Ukrainian President Leonid Kuchma publicly blamed the military for the disaster and dismissed the head of the air force, General Viktor Strelnykov. Minister of Defense Volodymyr Shkidchenko offered his resignation, but Kuchma rejected it.

=== Prosecution ===
On 24 June 2005, a military court sentenced pilot Volodymyr Toponar and co-pilot Yuriy Yegorov to fourteen and eight years in prison, respectively. The court found the two pilots and three other military officials guilty of failing to follow orders, negligence, and violating flight rules. Two of the three officials were sentenced to up to six years in prison; the third received up to four years. Toponar was ordered to pay (equivalent to about at the time and US$ currently) in compensation to the families, and Yegorov (equivalent to about at the time and US$ currently). The crew's main flight trainer was acquitted for lack of evidence.

After the verdict was announced, Toponar said that he planned to appeal, insisting that the crash was due to technical problems and a faulty flight plan. Yegorov was released in 2008 after President Viktor Yushchenko issued a decree reducing his sentence to three and a half years.

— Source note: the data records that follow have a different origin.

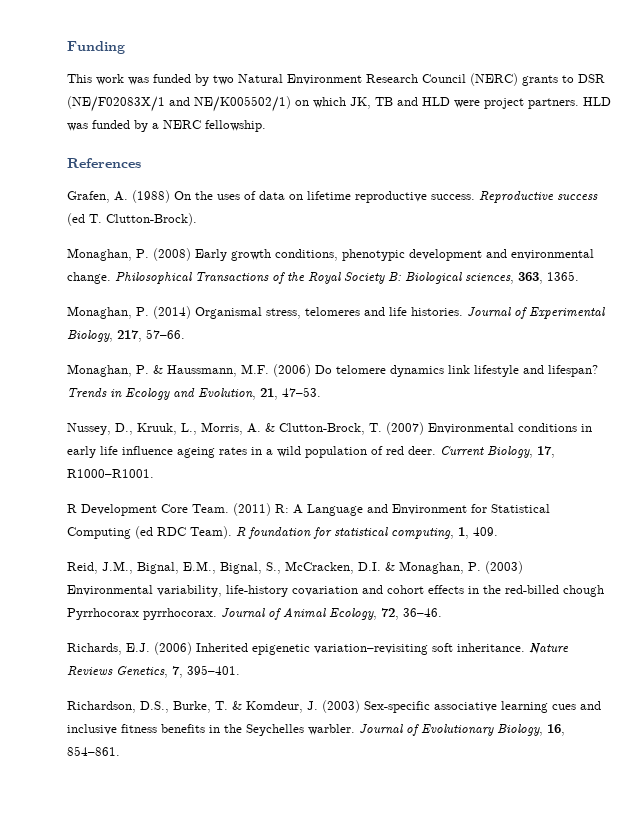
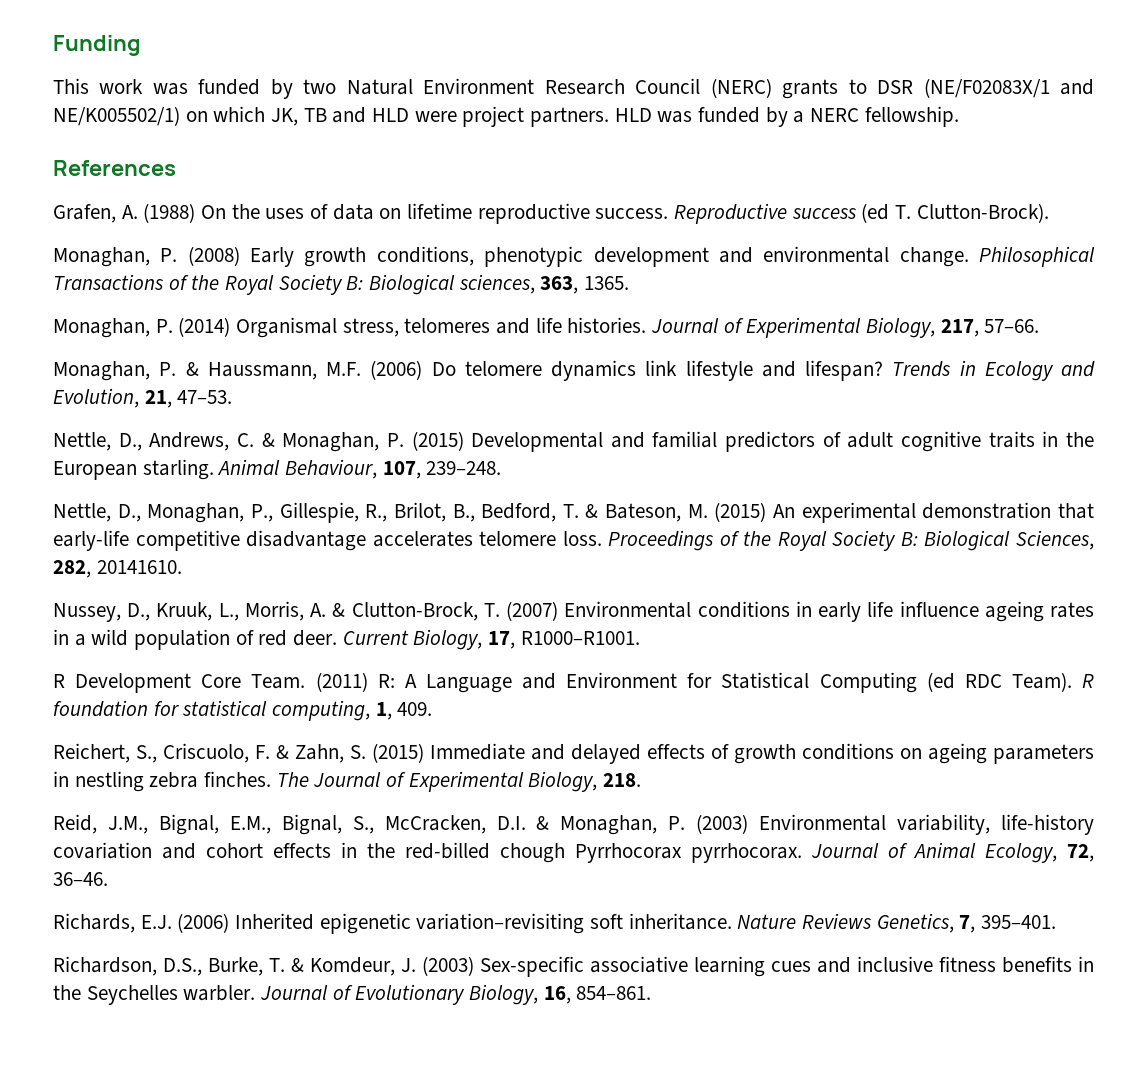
+ Nettle, D., Andrews, C. & Monaghan, P. (2015) Developmental and familial predictors of adult cognitive traits in the European starling. Animal Behaviour, 107, 239–248.
+ Nettle, D., Monaghan, P., Gillespie, R., Brilot, B., Bedford, T. & Bateson, M. (2015) An experimental demonstration that early-life competitive disadvantage accelerates telomere loss. Proceedings of the Royal Society B: Biological Sciences, 282, 20141610.
+ Reichert, S., Criscuolo, F. & Zahn, S. (2015) Immediate and delayed effects of growth conditions on ageing parameters in nestling zebra finches. The Journal of Experimental Biology, 218.

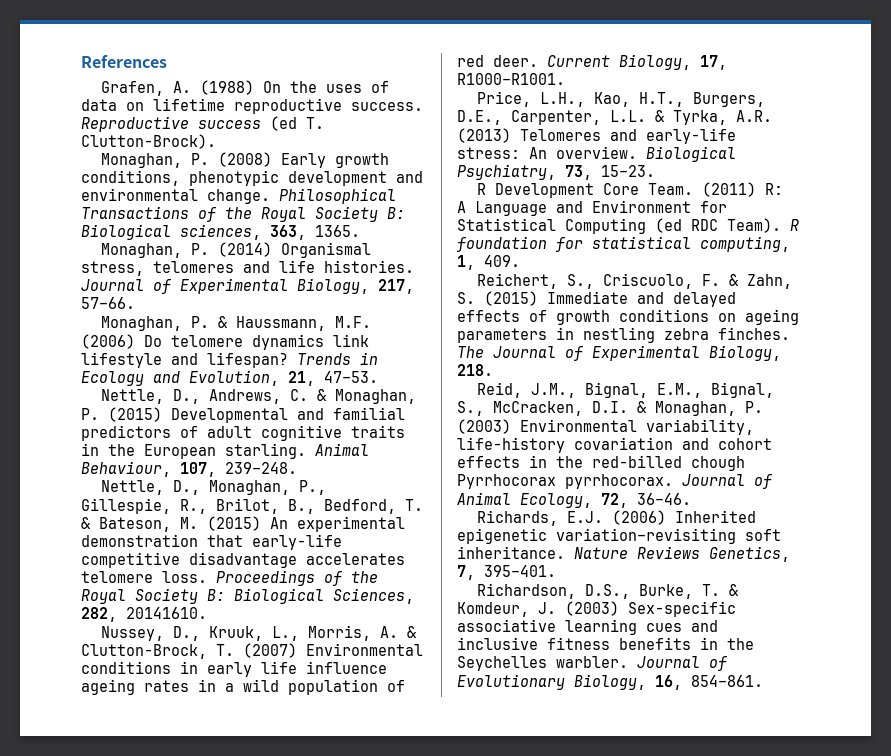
- Funding
- This work was funded by two Natural Environment Research Council (NERC) grants to DSR (NE/F02083X/1 and NE/K005502/1) on which JK, TB and HLD were project partners. HLD was funded by a NERC fellowship.
+ Price, L.H., Kao, H.T., Burgers, D.E., Carpenter, L.L. & Tyrka, A.R. (2013) Telomeres and early-life stress: An overview. Biological Psychiatry, 73, 15–23.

Near the end of his prison term, Toponar reasserted his innocence in a phone interview. "From the mission briefing it is obvious that the flight area parameters we were given significantly exceeded the safe margin of separation from spectators. What happened is the fault of organizers. Planes must not fly over spectators. During the show, I had to make several advanced maneuvers in a few minutes. During the half-barrel, I noticed decreased thrust of both engines and the airspeed fell. But the cause remains unknown! Ground control ordered us to continue the flight. During the last maneuver—‌an oblique loop with a turn—‌the plane became uncontrollable. During the trial they said it was caused by pilot error due to inexperience. I have 27 years in the cockpit with 2,000 hours flying time. I was a member of the Ukrainian Falcons[…] To the last I struggled to lift the plane, [but] copilot Yuriy Yegorov hit the catapult [triggering ejection] and we two ejected with our seats."

== In popular culture ==
The disaster forms the backdrop of an episode in Victoria Amelina's Дім для Дома. The main characters of the novel (one of whom is a retired Soviet military pilot) attend the air show and witness the disaster, but none of them are injured.